Satcoms, as a driver and enabler for economic growth and jobs, is fully in-line with a knowledge- and innovation-based economy, providing services with huge socio-economic impact.

Competition and the ESA ARTES programme

For satcoms, the main growth is in export markets: Russia, Latin America, Asia, Africa, and the Middle East.

Strong competition among global and national/regional satcoms operators reduces profitability, putting pressure on satellite prices, which is also transferred to satellite integrators, launch service providers and equipment suppliers.

New technologies, capabilities and entrants into the market, both satellite and terrestrial, are expected to increase competition, driving prices lower even as demand increases.

Satcoms operators are forced to innovate in the procurement of satellites and require powerful, optimised solutions and flexibility from satellite integrators. Innovation at all levels is key for satcoms and is essential for maintaining the market share of European manufacturers responding to challenging requirements of their customers.

ESA addresses this key sector via its Advanced Research in Telecommunications Systems (ARTES) Programme.

The satcoms sector supports two-thirds of space industry jobs in Europe

In Europe, there is no equivalent to the US Department of Defence programmes that, despite diminishing budgets, continue to inject the equivalent of several times the European combined budget into the US satcom value chain.

ARTES supports R&D developments ranging from products to services with European satcom actors across the full value chain (SME’s, primes, operators, and service providers). Operators are also partners of ESA in supporting R&D development.

Alphasat is the most sophisticated European telecom satellite right now

In a very competitive environment, where advance in technology is key, R&D is of outmost importance and flight heritage is of key importance. Public–Private Partnerships (PPPs) with operators and industry are a large part of ESA’s ARTES programme, being a most efficient means for flight proving advanced European technology in orbit (the competitors of European industry benefit from reserved government markets for flight proving their technology).

Today, there is an insatiable need for low-cost bandwidth

Specific programmes such as Hylas-1, Alphasat, SmallGEO, EDRS and SAT-AIS are structured as PPPs. The PPP approach allows industry to take on a greater risk in order for Europe to reap the benefits of advanced satellite technology.

The market drives, and is driven by, technology

Today, there is an insatiable need for low-cost bandwidth to allow for satellite broadcasting, internet communications, trunking video, voice and data, and a plethora of mobile applications.

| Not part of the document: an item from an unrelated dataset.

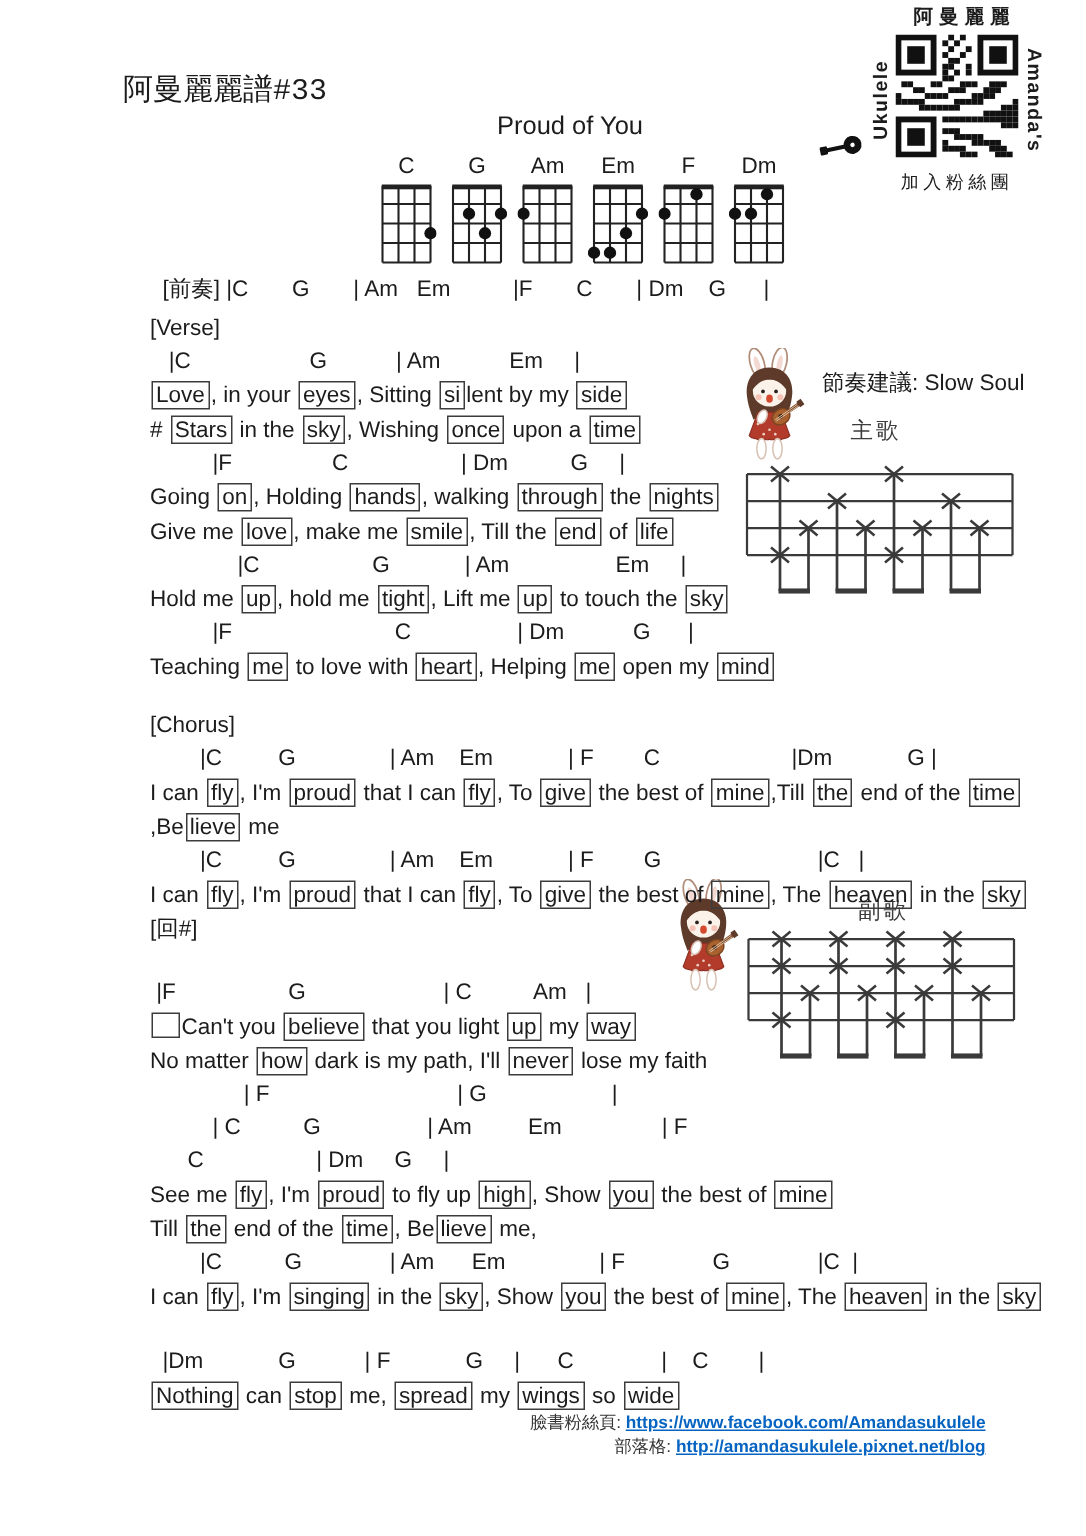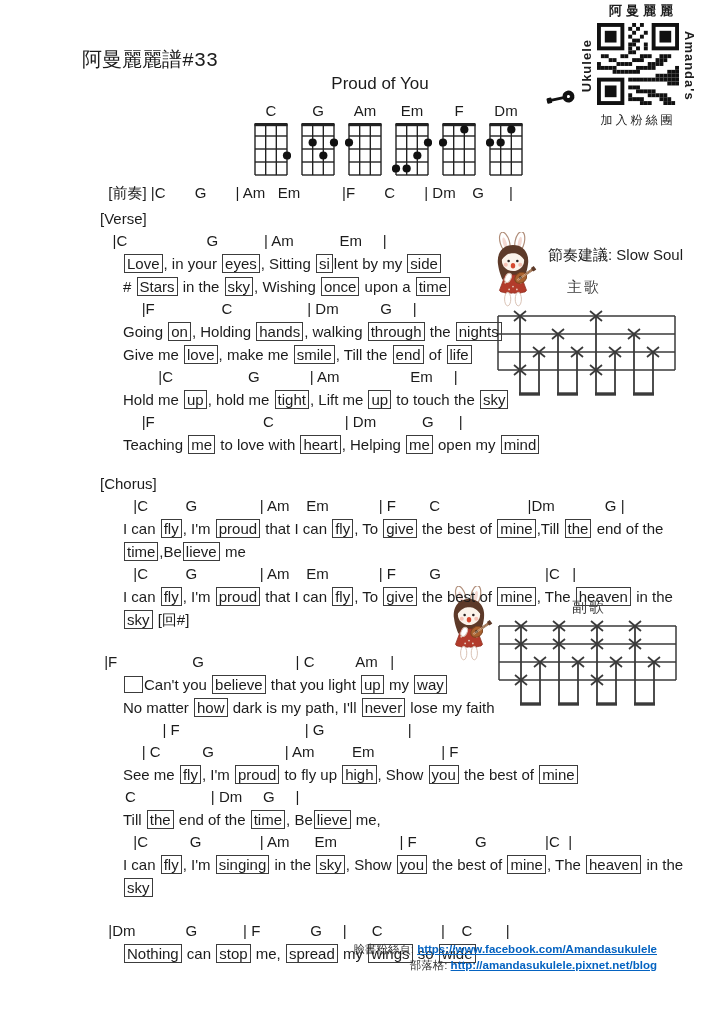"Love , in your eyes" .line.lyrics { margin-left: 23px -> none }
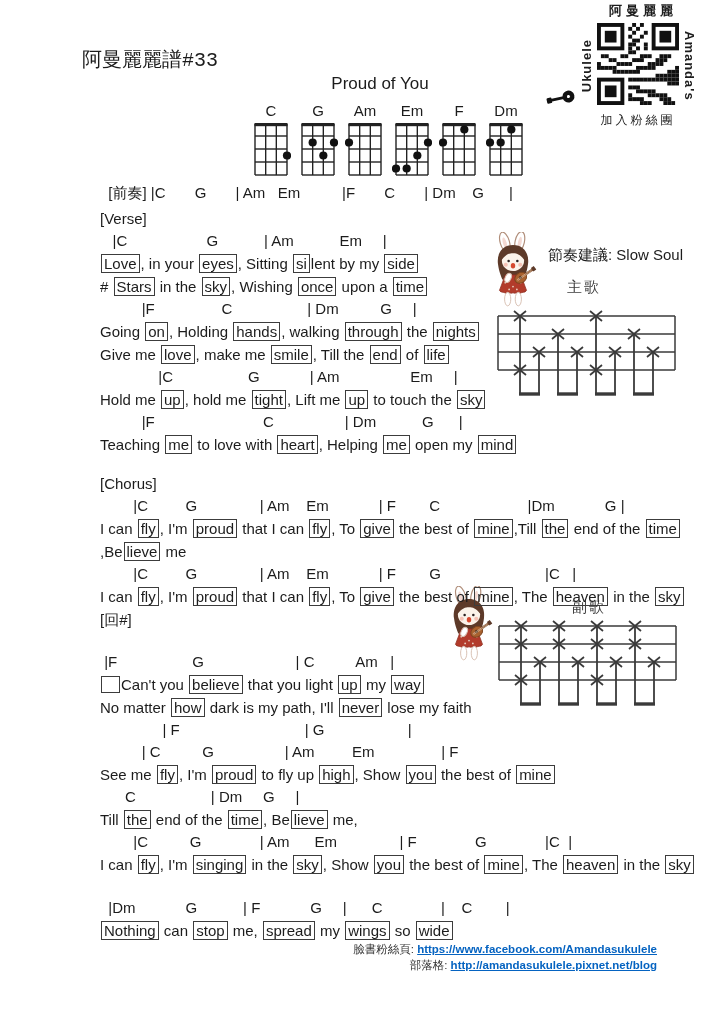"See me fly , I'm" div.line { order: before "C | Dm G |" -> after "C | Dm G |" }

This requires innovative payloads and platforms adapted to different types of missions. ARTES supports the development, qualification and demonstration of platform or payload equipment and sub-systems, user terminals, and even full systems integrating a network with its space segment to provide comprehensive solutions.

The ARTES Alphabus/Alphasat programme is a good example of development addressing concrete market needs.

Alphasat is a PPP undertaken with Inmarsat, carrying a next-generation advanced geomobile communications payload in L-band as well as four ‘hosted’ technology demonstration payloads. It was built under Astrium (now Airbus DS) prime contractorship and it is the most sophisticated European telecom satellite ever built, exceeding 6.6 tonnes at launch, with its solar array, spanning 40 m, generating more than 12 kW of power.

The programme included the development of highly innovative payload technologies – such as the advanced digital integrated processors developed by Astrium – that are core elements of the advanced geomobile L-band payload, allowing unprecedented flexible allocation of capacity through digital channellisation and beam-forming. It is a major step in payload operational capability.

The Alphasat Digital Integrated Processor providing payload flexibility through coverage and power reconfiguration capabilities, responds to an ever varying market demand by directing capacity resources where they are needed in the coverage.

Alphasat uses the high-power, multipurpose Alphabus platform addressing the large-payload market and meeting demand for increased broadcasting services. It can accommodate commercial missions with up to 22 kW of payload power and mass of up to two tonnes.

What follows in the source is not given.